▶ **Directions**
Return each line of the listing that contains the string "solid".

▶ **Provided entries**
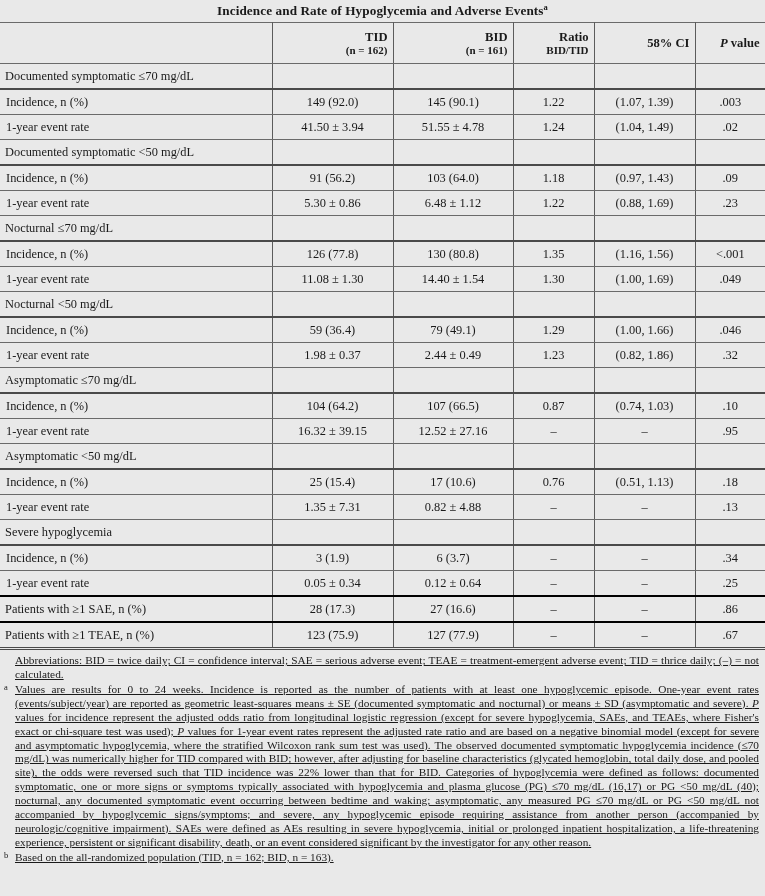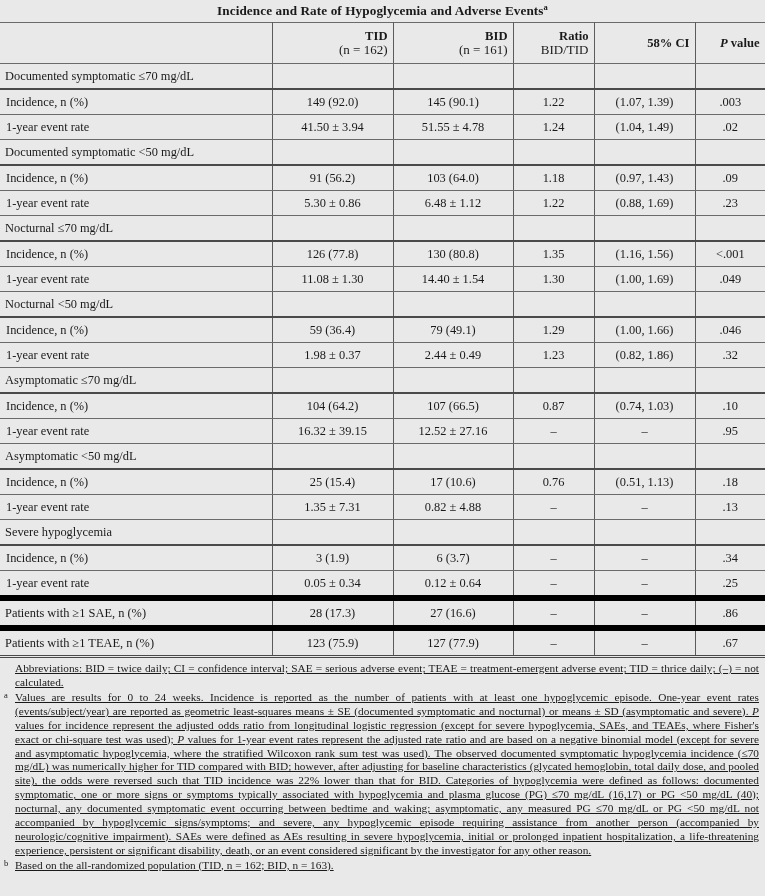--- a/index.html
+++ b/index.html
@@ -78,8 +78,8 @@
   }
   thead th .sub {
     display: block;
-    font-weight: normal;
-    font-size: 13px;
+    font-weight: bold;
+    font-size: 11px;
   }
   thead th .pv i {
     font-style: italic;

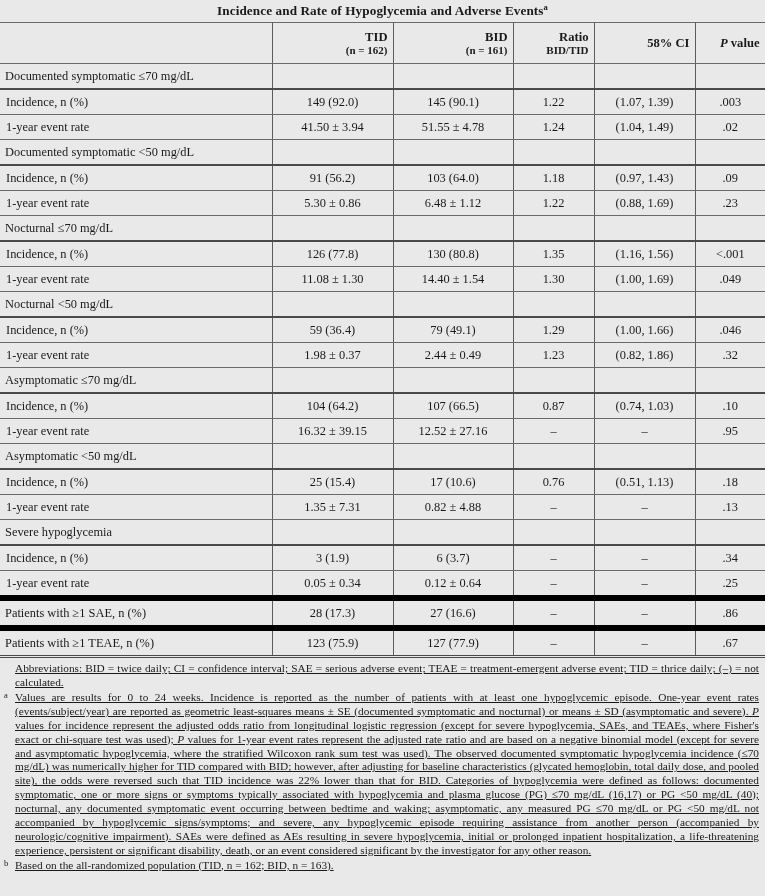--- a/index.html
+++ b/index.html
@@ -113,7 +113,7 @@
     border-bottom: 2px solid #4a4a4a;
   }
   tbody tr.section-start td {
-    border-top: 6px solid #000000;
+    border-top: 2px solid #000000;
     margin-left: 40px;
   }
   tbody tr:last-child td {

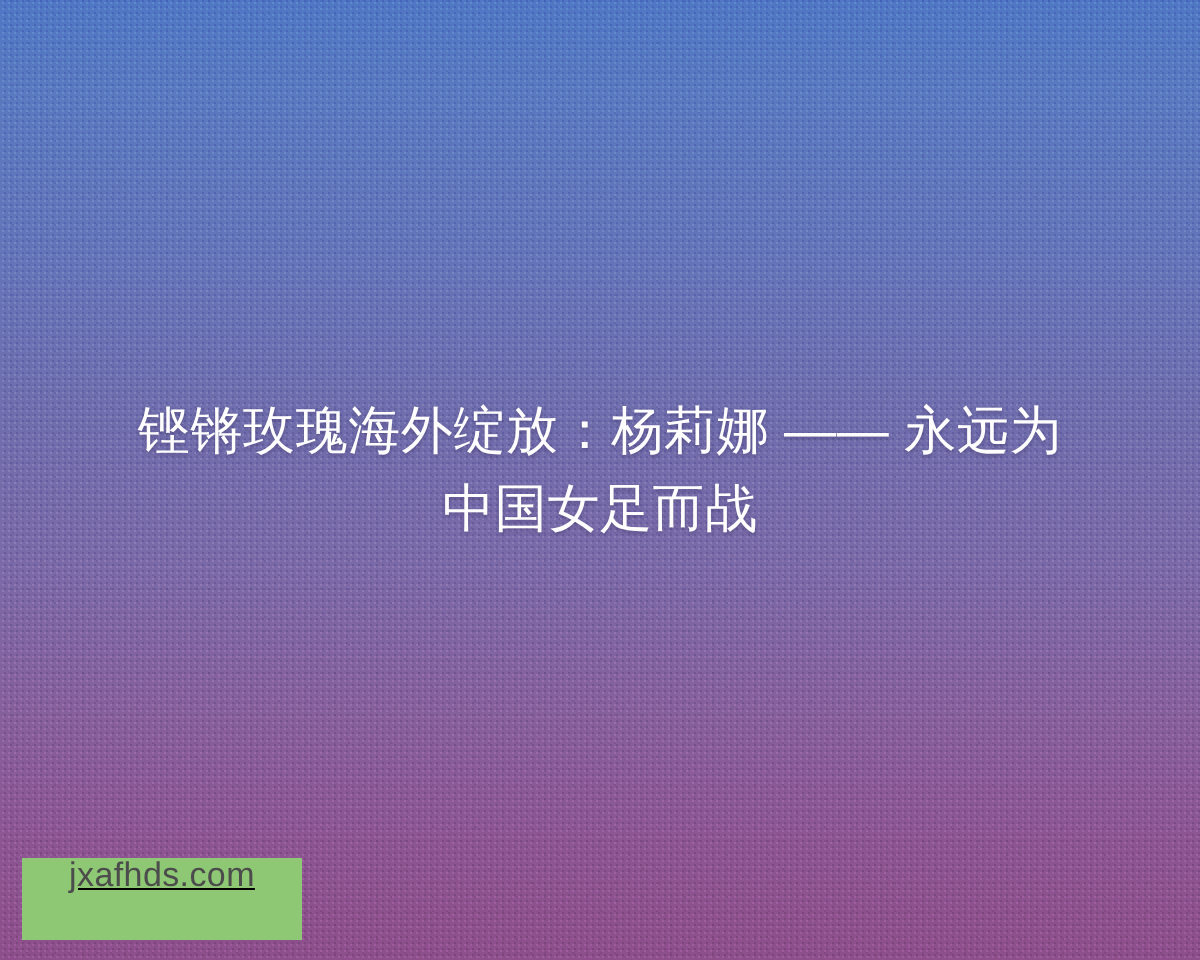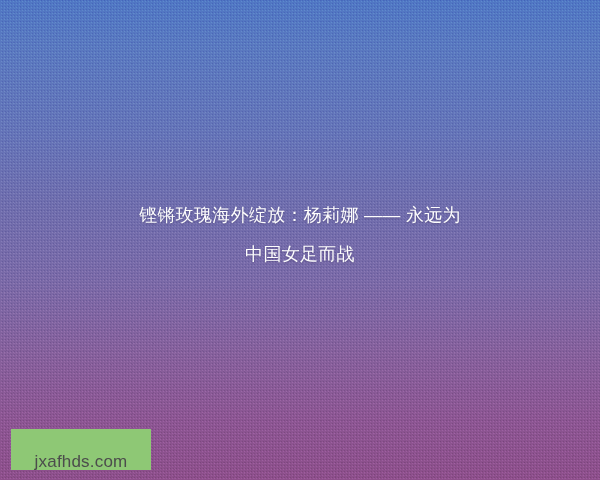--- a/index.html
+++ b/index.html
@@ -65,7 +65,7 @@
     top: 196px;
     text-align: center;
     color: #fdfdfd;
-    font-size: 18px;
+    font-size: 26px;
     line-height: 39px;
     letter-spacing: .3px;
     padding: 0 28px;

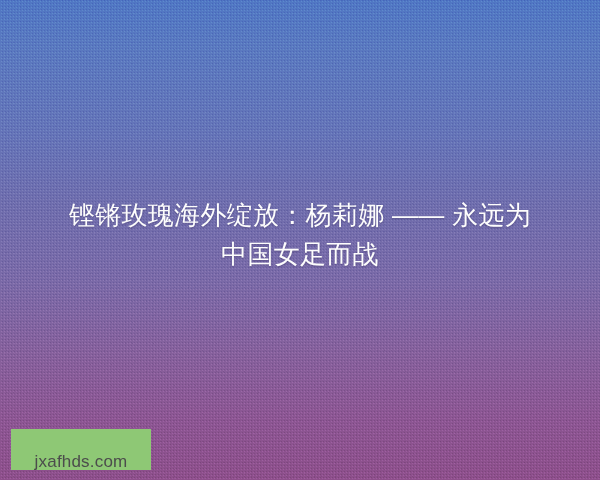--- a/index.html
+++ b/index.html
@@ -82,8 +82,9 @@
     height: 41px;
     background: #8ec875;
     display: flex;
-    align-items: flex-end;
+    align-items: flex-start;
     justify-content: center;
+    text-decoration: underline;
   }
   #watermark-text {
     color: #4c4c4c;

▶ **Completed exercise**
     border-bottom: 2px solid #4a4a4a;
-    border-top: 6px solid #000000;
+    border-top: 2px solid #000000;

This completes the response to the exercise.